Fazit: gewollt und sehr gekonnt

»Es war einmal Indianerland« kann in erster Linie durch einen absolut genialen Soundtrack mit Musik von Acid Pauli und durch einen fantastischen Look überzeugen. Einfallsreiche, gelungene filmische Kniffs, eine tolle Bildästhetik und glaubwürdige, gut entwickelte Figuren begeistern und wirken nie gekünstelt.

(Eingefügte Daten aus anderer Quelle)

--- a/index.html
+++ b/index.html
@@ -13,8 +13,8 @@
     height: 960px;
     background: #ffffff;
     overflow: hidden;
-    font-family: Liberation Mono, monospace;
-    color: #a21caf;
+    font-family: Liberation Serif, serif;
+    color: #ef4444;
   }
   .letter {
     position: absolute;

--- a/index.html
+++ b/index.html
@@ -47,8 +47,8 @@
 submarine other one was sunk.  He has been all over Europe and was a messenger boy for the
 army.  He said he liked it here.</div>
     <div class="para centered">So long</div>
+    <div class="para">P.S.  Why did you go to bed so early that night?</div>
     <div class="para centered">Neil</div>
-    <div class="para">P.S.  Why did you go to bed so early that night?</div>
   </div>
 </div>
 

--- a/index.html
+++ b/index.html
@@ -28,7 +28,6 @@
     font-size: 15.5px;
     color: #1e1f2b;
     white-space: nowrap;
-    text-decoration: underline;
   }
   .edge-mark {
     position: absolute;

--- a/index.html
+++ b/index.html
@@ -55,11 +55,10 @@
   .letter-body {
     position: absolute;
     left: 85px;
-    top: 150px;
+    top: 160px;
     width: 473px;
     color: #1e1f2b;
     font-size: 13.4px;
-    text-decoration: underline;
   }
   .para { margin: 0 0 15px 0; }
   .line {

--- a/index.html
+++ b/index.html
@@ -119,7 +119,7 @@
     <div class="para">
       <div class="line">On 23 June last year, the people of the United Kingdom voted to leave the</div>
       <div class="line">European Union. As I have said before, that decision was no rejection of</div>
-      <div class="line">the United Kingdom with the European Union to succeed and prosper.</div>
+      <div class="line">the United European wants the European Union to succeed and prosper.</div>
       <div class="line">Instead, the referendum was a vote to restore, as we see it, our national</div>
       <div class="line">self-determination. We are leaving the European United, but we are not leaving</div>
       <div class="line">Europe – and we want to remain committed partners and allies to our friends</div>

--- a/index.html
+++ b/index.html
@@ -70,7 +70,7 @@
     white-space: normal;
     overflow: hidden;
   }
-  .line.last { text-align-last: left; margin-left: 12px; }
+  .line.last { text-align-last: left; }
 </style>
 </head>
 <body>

Hier ein Versuch, das innovative optische Konzept in Worte zu fassen: Viele laute Farbkontraste in Neonfarben und bunt, harte, schnelle Schnittmontagen, Lichtspektakel und aufwendige, detailreiche Schauplatzausstattung. Anachronistisch wird in Kassettenspul-Manier erzählt und im Plot gesprungen, diese Sprünge aber durch Fast-Forward- oder Fast-Backward-Zeitraffer markiert und nachvollziehbar gemacht. Es werden Nervensystemaufnahmen mit kosmischen Einblendungen kombiniert und all das kontrastiv mit Vorstadtgrau gepaart. Was entsteht, ist ein Wechsel aus Hektik und entschleunigten Szenen, unkonventionelle Dialoge gespickt mit phantastischen Elementen – »Hau!«

Es bietet sich ein anrührender, innovativer Film, der schön, wahr und gut ist und in seinen permanenten Genrebrüchen unbequem oder zumindest anders sein will.

»Es war einmal Indianerland« basiert auf der Romanvorlage von Nils Mohl.

D, Okt. 2017, 116 min. Regie: Ilker Ҫatak. Mit Leonard Scheicher (»Finsterworld«), Emilia Schüle, Johanna Polley, Clemens Schick, Johannes Klaussner, Bjarne Mädel u.a.